I’ve always considered the U.S. manufacturing output figures to be much more important than the manufacturing jobs figures, since it’s impossible to boost industrial employment without more industrial output. Moreover, productivity gains in manufacturing have been genuine — and robust — for decades. Therefore, payrolls aren’t the best measure of manufacturing’s health, and consequently don’t shed incredibly bright light on the issue of whether the sector is enjoying or verging on a renaissance.
But manufacturing workers, and former manufacturing workers, are human beings, and their story naturally appeals to journalists and many well-intentioned folks generally (at least sometimes). Moreover, these workers and ex-workers vote, so they’re often of great interest to politicians. So there’s no doubt that the manufacturing employment scene is worth following.

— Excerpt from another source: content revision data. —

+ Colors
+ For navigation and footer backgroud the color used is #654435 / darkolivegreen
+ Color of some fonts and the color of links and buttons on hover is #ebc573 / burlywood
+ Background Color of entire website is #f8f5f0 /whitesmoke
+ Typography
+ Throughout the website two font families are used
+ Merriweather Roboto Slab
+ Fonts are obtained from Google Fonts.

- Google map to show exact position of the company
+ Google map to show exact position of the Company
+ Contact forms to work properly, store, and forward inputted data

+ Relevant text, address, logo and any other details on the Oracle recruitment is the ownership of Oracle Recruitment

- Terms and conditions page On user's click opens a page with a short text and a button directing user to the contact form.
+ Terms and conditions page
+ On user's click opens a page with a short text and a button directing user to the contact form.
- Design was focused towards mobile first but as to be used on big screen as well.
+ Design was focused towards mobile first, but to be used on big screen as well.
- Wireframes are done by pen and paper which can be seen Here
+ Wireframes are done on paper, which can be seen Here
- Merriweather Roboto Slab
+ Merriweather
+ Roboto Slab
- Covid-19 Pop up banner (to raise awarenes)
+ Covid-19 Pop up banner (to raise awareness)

This morning, the June manufacturing jobs numbers were released by the Labor Department, along with the rest of the data on the national employment scene. They definitely contained some good news, in the form of solid monthly and year-on-year manufacturing job gains. At the same time, these data also revealed that American industry still badly lags the overall economy in job creation, and that its durable goods sector is mired in a multi-year slump. Further, the latest (May) data show that manufacturing wages keep falling faster than overall wages. Here are the details:
June’s 16,000 manufacturing jobs gain was the best monthly performance since February’s 20,000. In addition, the May employment improvement was revised up from 10,000 to 11,000, and the April rise from 4,000 to 8,000.
Nonetheless, manufacturing’s share of total nonfarm employment actually dipped from an upwardly revised 8.74 percent in May to a new record low of 8.73 percent.

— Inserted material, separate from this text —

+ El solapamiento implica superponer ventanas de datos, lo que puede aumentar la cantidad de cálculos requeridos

Manufacturing’s job gains since its recessionary employment bottom in February, 2010 have totaled 668,000 – 29.13 percent of the jobs it lost from the recession’s December, 2007 onset through that date.

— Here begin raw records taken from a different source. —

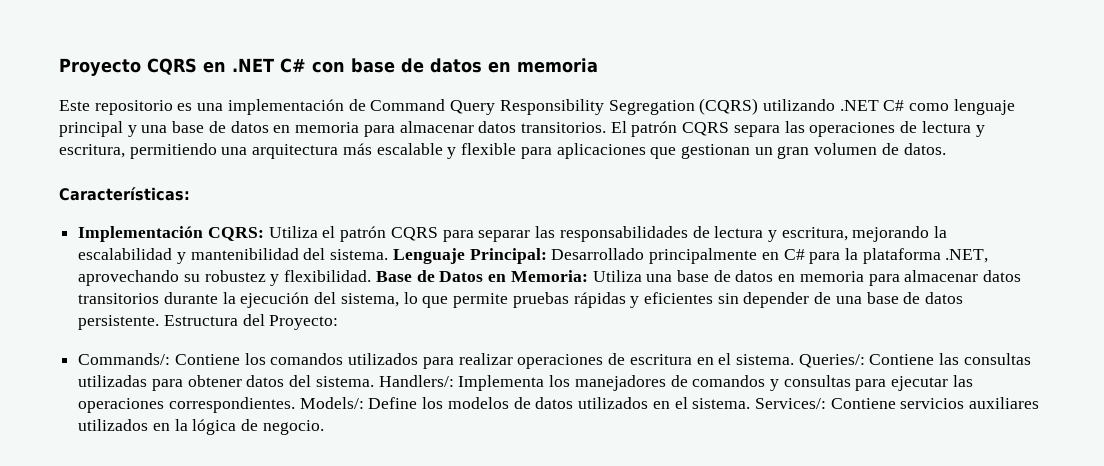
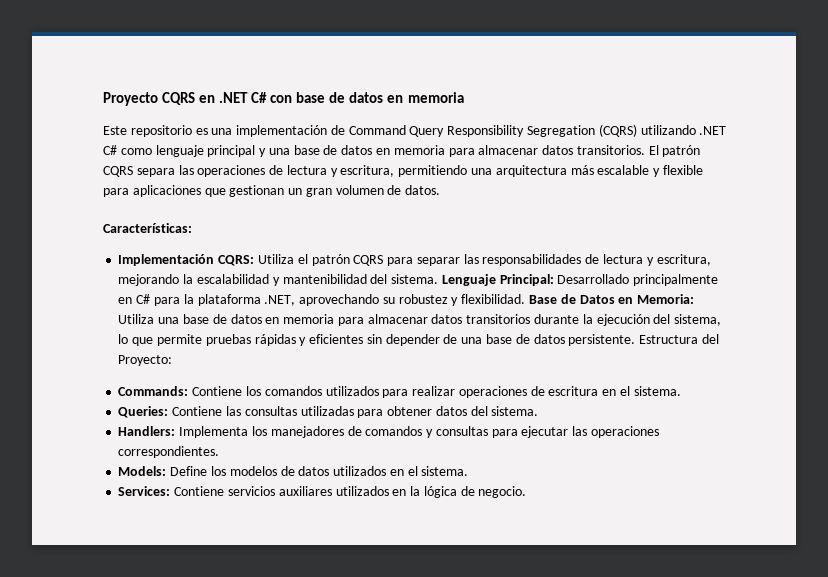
- Commands/: Contiene los comandos utilizados para realizar operaciones de escritura en el sistema. Queries/: Contiene las consultas utilizadas para obtener datos del sistema. Handlers/: Implementa los manejadores de comandos y consultas para ejecutar las operaciones correspondientes. Models/: Define los modelos de datos utilizados en el sistema. Services/: Contiene servicios auxiliares utilizados en la lógica de negocio.
+ Commands: Contiene los comandos utilizados para realizar operaciones de escritura en el sistema.
+ Queries: Contiene las consultas utilizadas para obtener datos del sistema.
+ Handlers: Implementa los manejadores de comandos y consultas para ejecutar las operaciones correspondientes.
+ Models: Define los modelos de datos utilizados en el sistema.
+ Services: Contiene servicios auxiliares utilizados en la lógica de negocio.

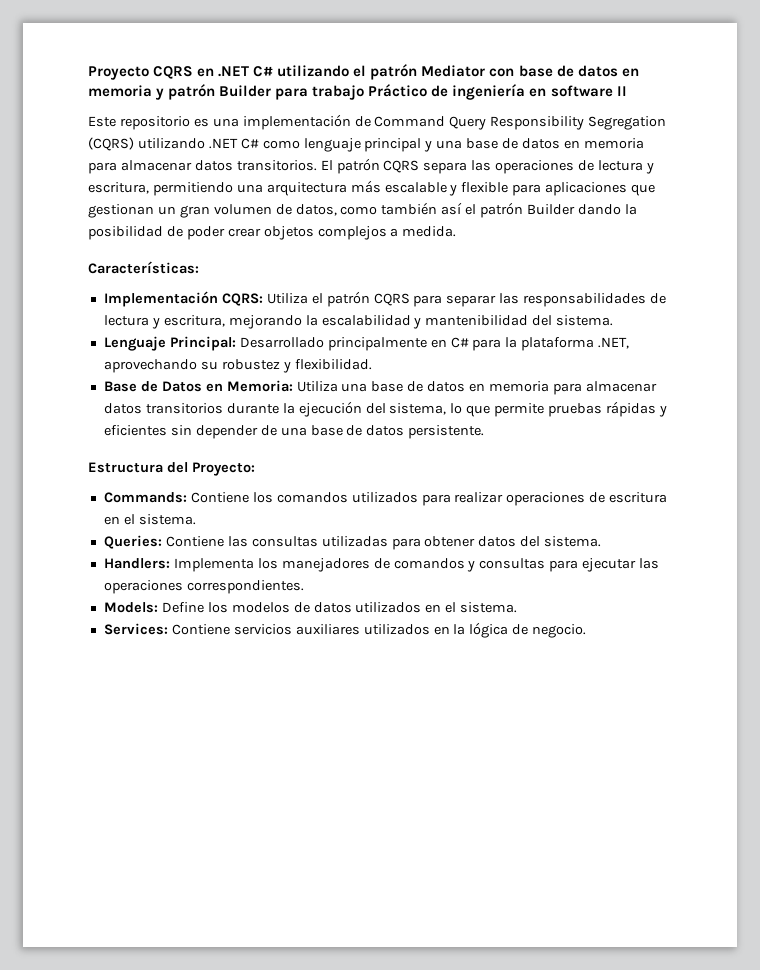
- Proyecto CQRS en .NET C# con base de datos en memoria
+ Proyecto CQRS en .NET C# utilizando el patrón Mediator con base de datos en memoria y patrón Builder para trabajo Práctico de ingeniería en software II
- El patrón CQRS separa las operaciones de lectura y escritura, permitiendo una arquitectura más escalable y flexible para aplicaciones que gestionan un gran volumen de datos.
+ El patrón CQRS separa las operaciones de lectura y escritura, permitiendo una arquitectura más escalable y flexible para aplicaciones que gestionan un gran volumen de datos, como también así el patrón Builder dando la posibilidad de poder crear objetos complejos a medida.
- Utiliza el patrón CQRS para separar las responsabilidades de lectura y escritura, mejorando la escalabilidad y mantenibilidad del sistema. Lenguaje Principal:
+ Utiliza el patrón CQRS para separar las responsabilidades de lectura y escritura, mejorando la escalabilidad y mantenibilidad del sistema.
+ Lenguaje Principal:
- Desarrollado principalmente en C# para la plataforma .NET, aprovechando su robustez y flexibilidad. Base de Datos en Memoria:
+ Desarrollado principalmente en C# para la plataforma .NET, aprovechando su robustez y flexibilidad.
+ Base de Datos en Memoria:
- Utiliza una base de datos en memoria para almacenar datos transitorios durante la ejecución del sistema, lo que permite pruebas rápidas y eficientes sin depender de una base de datos persistente. Estructura del Proyecto:
+ Utiliza una base de datos en memoria para almacenar datos transitorios durante la ejecución del sistema, lo que permite pruebas rápidas y eficientes sin depender de una base de datos persistente.
+ Estructura del Proyecto:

By contrast, total growth in nonfarm jobs (the Bureau of Labor Statistics’ U.S. employment data universe) during that period has been 9.125 million – nearly 13.70 times greater. And the overall employment in the overall economy is now 0.35 percent higher than when the recession began.
Moreover, the large nondurable goods sector lost 1,000 jobs on net in June. At 4.640 million workers, its employment levels stand below even those to which it fell in the February, 2010 overall manufacturing jobs bottom (4.470 million).
Manufacturing’s year-on-year jobs growth continued accelerating in June – to 130,000 from the 79,000 improvement in January. Yet through June, manufacturing’s average year-on-year monthly job gain has still only been 96,670 – lower than the 109,400 level for 2013 and less than half of 2012’s 215,600 level.
Finally, the rise in manufacturing hiring continues to be clouded by the sector’s poor wage performance. Since the current recovery technically began in June, 2009 through May (the latest available data), total private sector hourly pay has edged down by 0.19 percent when adjusted for inflation. Real manufacturing wages have decreased by 2.71 percent during this period, and fell month-on-month and year-on-year in May.
Manufacturing’s lagging recent hiring progress and ongoing wage decline add yet again to the abundant evidence documenting that industry’s jobs rebound earlier during the economic recovery was purely cyclical, not structural, and that contrary to President Obama and others, it’s anything but a sign that a structural domestic manufacturing renaissance is in sight.
Moreover, if history is a guide, the kinds of new trade agreements President Obama could complete with fast track negotiating authority from Congress will put further downward pressure on manufacturing job creation.